▸ TASK PROMPT
Once the pictures are set aside, reproduce all of the records exactly.

*** ENTRIES SHOWN Section Begins ***

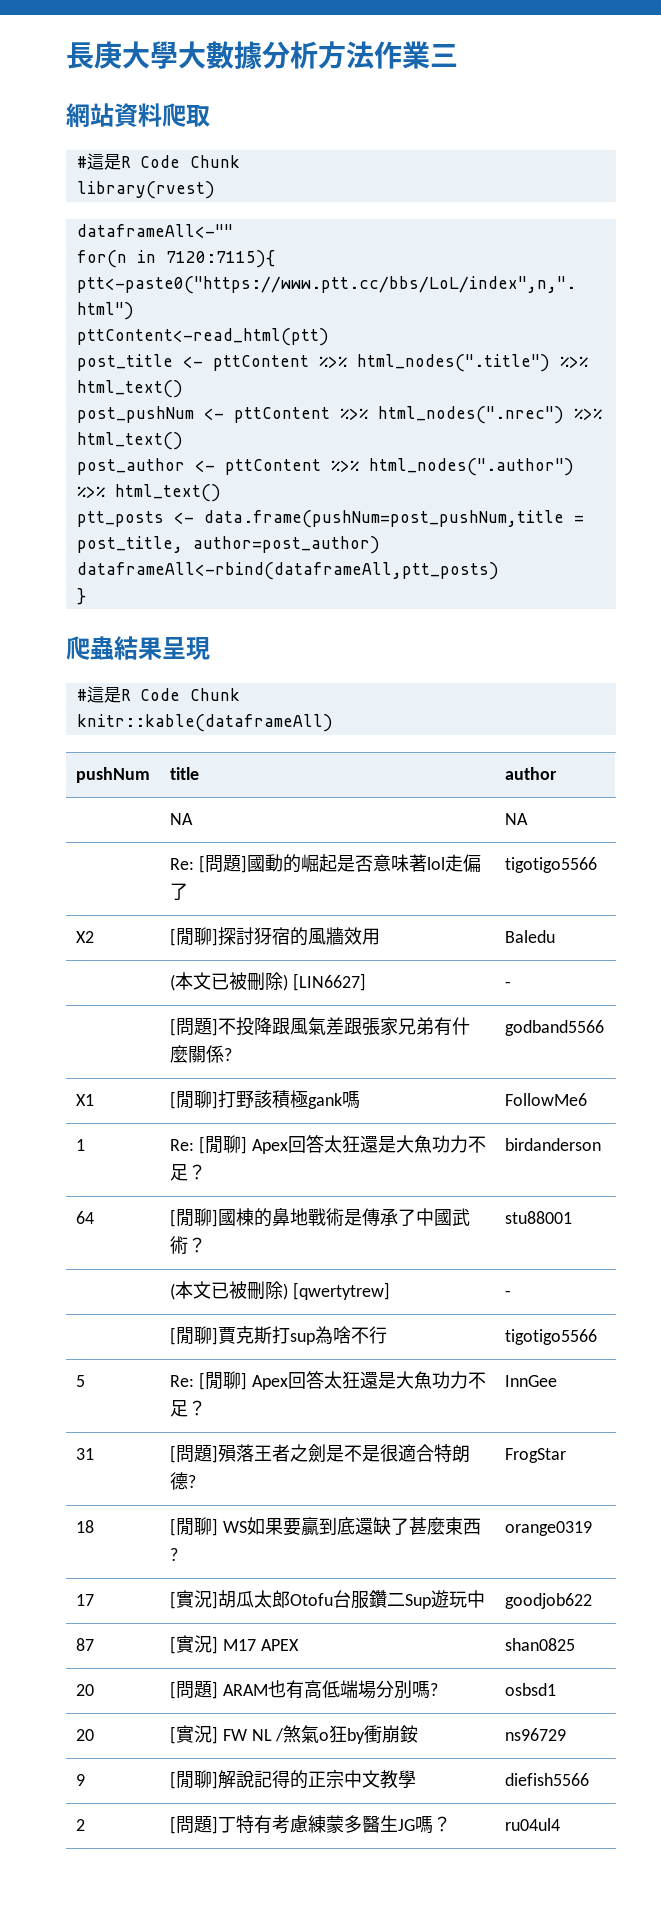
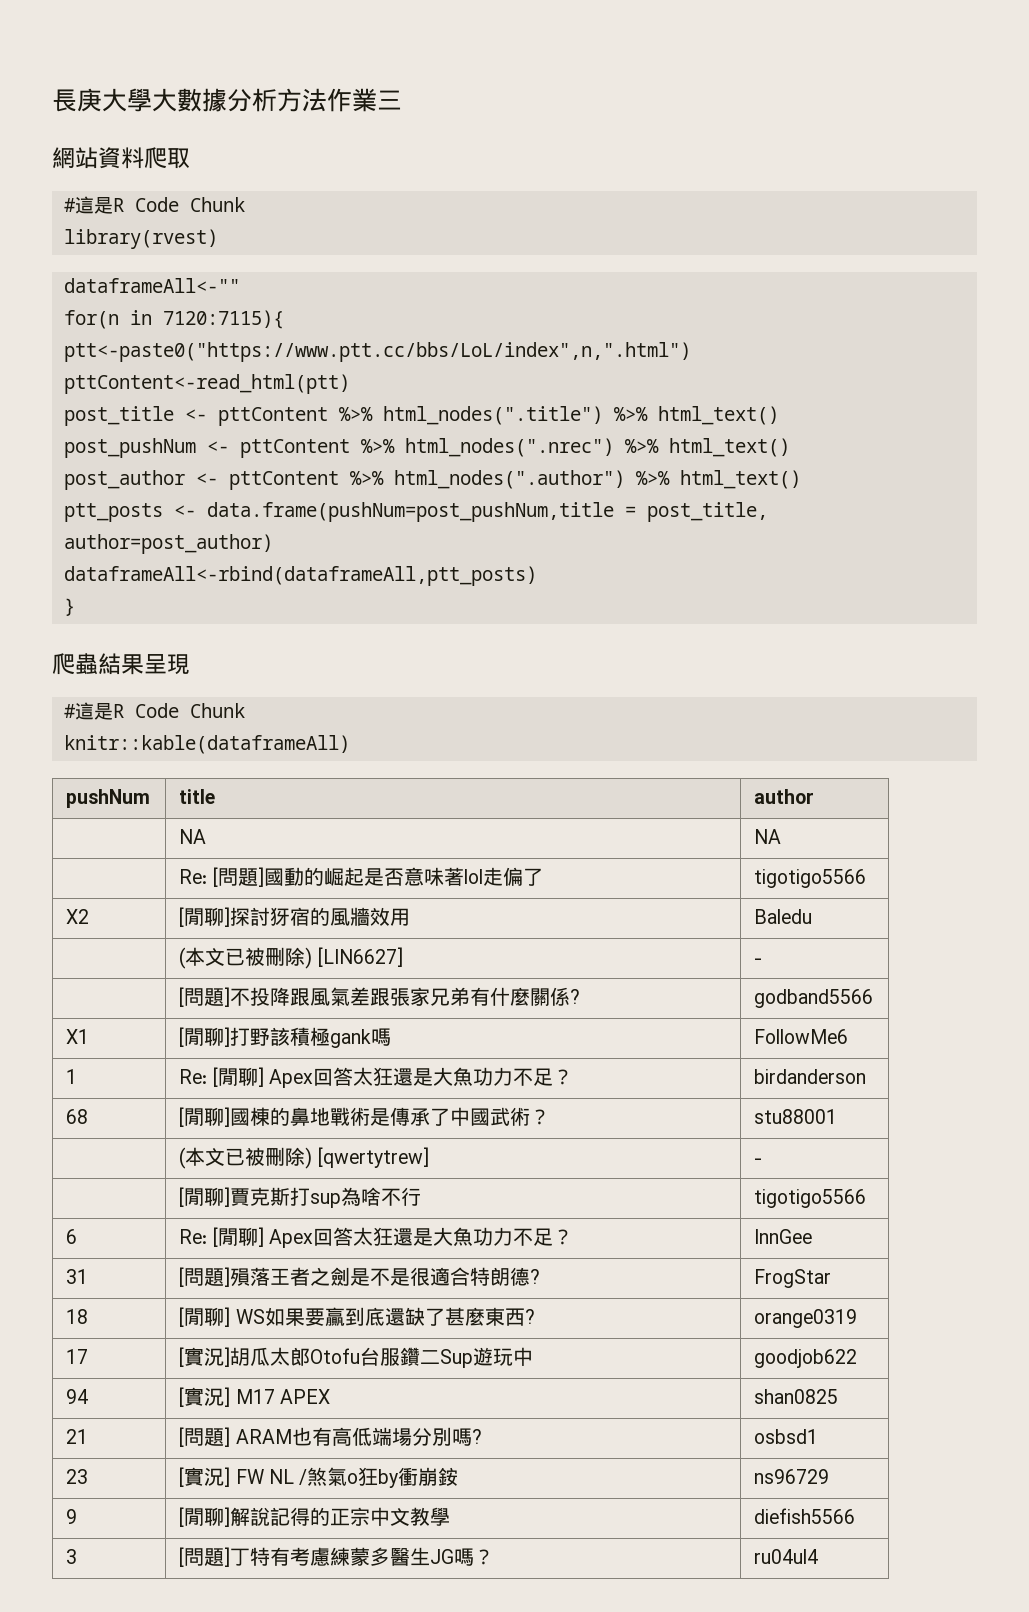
- 64 | [閒聊]國棟的鼻地戰術是傳承了中國武術？ | stu88001
+ 68 | [閒聊]國棟的鼻地戰術是傳承了中國武術？ | stu88001
- 5 | Re: [閒聊] Apex回答太狂還是大魚功力不足？ | InnGee
+ 6 | Re: [閒聊] Apex回答太狂還是大魚功力不足？ | InnGee
- 87 | [實況] M17 APEX | shan0825
+ 94 | [實況] M17 APEX | shan0825
- 20 | [問題] ARAM也有高低端場分別嗎? | osbsd1
+ 21 | [問題] ARAM也有高低端場分別嗎? | osbsd1
- 20 | [實況] FW NL /煞氣o狂by衝崩銨 | ns96729
+ 23 | [實況] FW NL /煞氣o狂by衝崩銨 | ns96729
- 2 | [問題]丁特有考慮練蒙多醫生JG嗎？ | ru04ul4
+ 3 | [問題]丁特有考慮練蒙多醫生JG嗎？ | ru04ul4

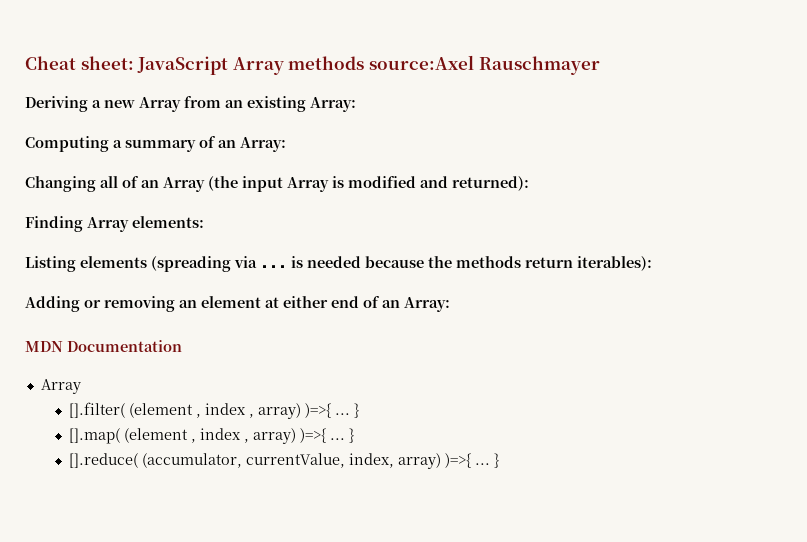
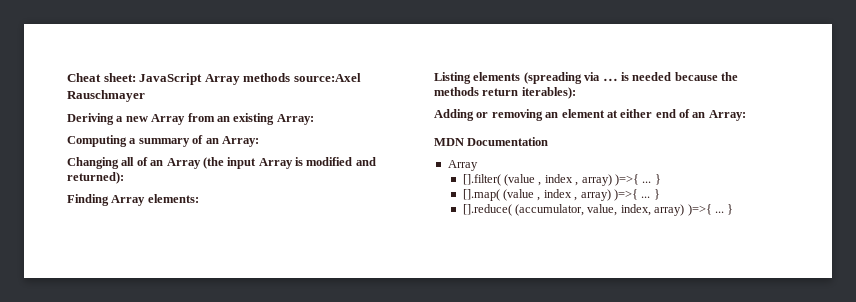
- [].filter( (element , index , array) )=>{ ...
+ [].filter( (value , index , array) )=>{ ...
- [].map( (element , index , array) )=>{ ...
+ [].map( (value , index , array) )=>{ ...
- [].reduce( (accumulator, currentValue, index, array) )=>{ ...
+ [].reduce( (accumulator, value, index, array) )=>{ ...

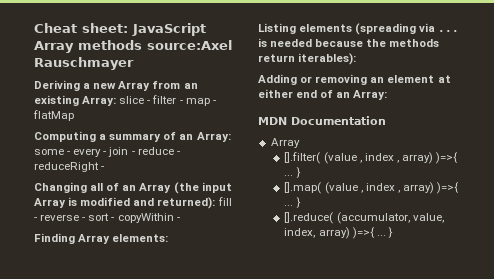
- Deriving a new Array from an existing Array:
+ Deriving a new Array from an existing Array: slice - filter - map - flatMap
- Computing a summary of an Array:
+ Computing a summary of an Array: some - every - join - reduce - reduceRight -
- Changing all of an Array (the input Array is modified and returned):
+ Changing all of an Array (the input Array is modified and returned): fill - reverse - sort - copyWithin -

*** ENTRIES SHOWN Section Ends ***

▸ SOLUTION TO THIS PROBLEM
- 64 | [閒聊]國棟的鼻地戰術是傳承了中國武術？ | stu88001
+ 68 | [閒聊]國棟的鼻地戰術是傳承了中國武術？ | stu88001
- 5 | Re: [閒聊] Apex回答太狂還是大魚功力不足？ | InnGee
+ 6 | Re: [閒聊] Apex回答太狂還是大魚功力不足？ | InnGee
- 87 | [實況] M17 APEX | shan0825
+ 94 | [實況] M17 APEX | shan0825
- 20 | [問題] ARAM也有高低端場分別嗎? | osbsd1
+ 21 | [問題] ARAM也有高低端場分別嗎? | osbsd1
- 20 | [實況] FW NL /煞氣o狂by衝崩銨 | ns96729
+ 23 | [實況] FW NL /煞氣o狂by衝崩銨 | ns96729
- 2 | [問題]丁特有考慮練蒙多醫生JG嗎？ | ru04ul4
+ 3 | [問題]丁特有考慮練蒙多醫生JG嗎？ | ru04ul4

- [].filter( (element , index , array) )=>{ ...
+ [].filter( (value , index , array) )=>{ ...
- [].map( (element , index , array) )=>{ ...
+ [].map( (value , index , array) )=>{ ...
- [].reduce( (accumulator, currentValue, index, array) )=>{ ...
+ [].reduce( (accumulator, value, index, array) )=>{ ...

- Deriving a new Array from an existing Array:
+ Deriving a new Array from an existing Array: slice - filter - map - flatMap
- Computing a summary of an Array:
+ Computing a summary of an Array: some - every - join - reduce - reduceRight -
- Changing all of an Array (the input Array is modified and returned):
+ Changing all of an Array (the input Array is modified and returned): fill - reverse - sort - copyWithin -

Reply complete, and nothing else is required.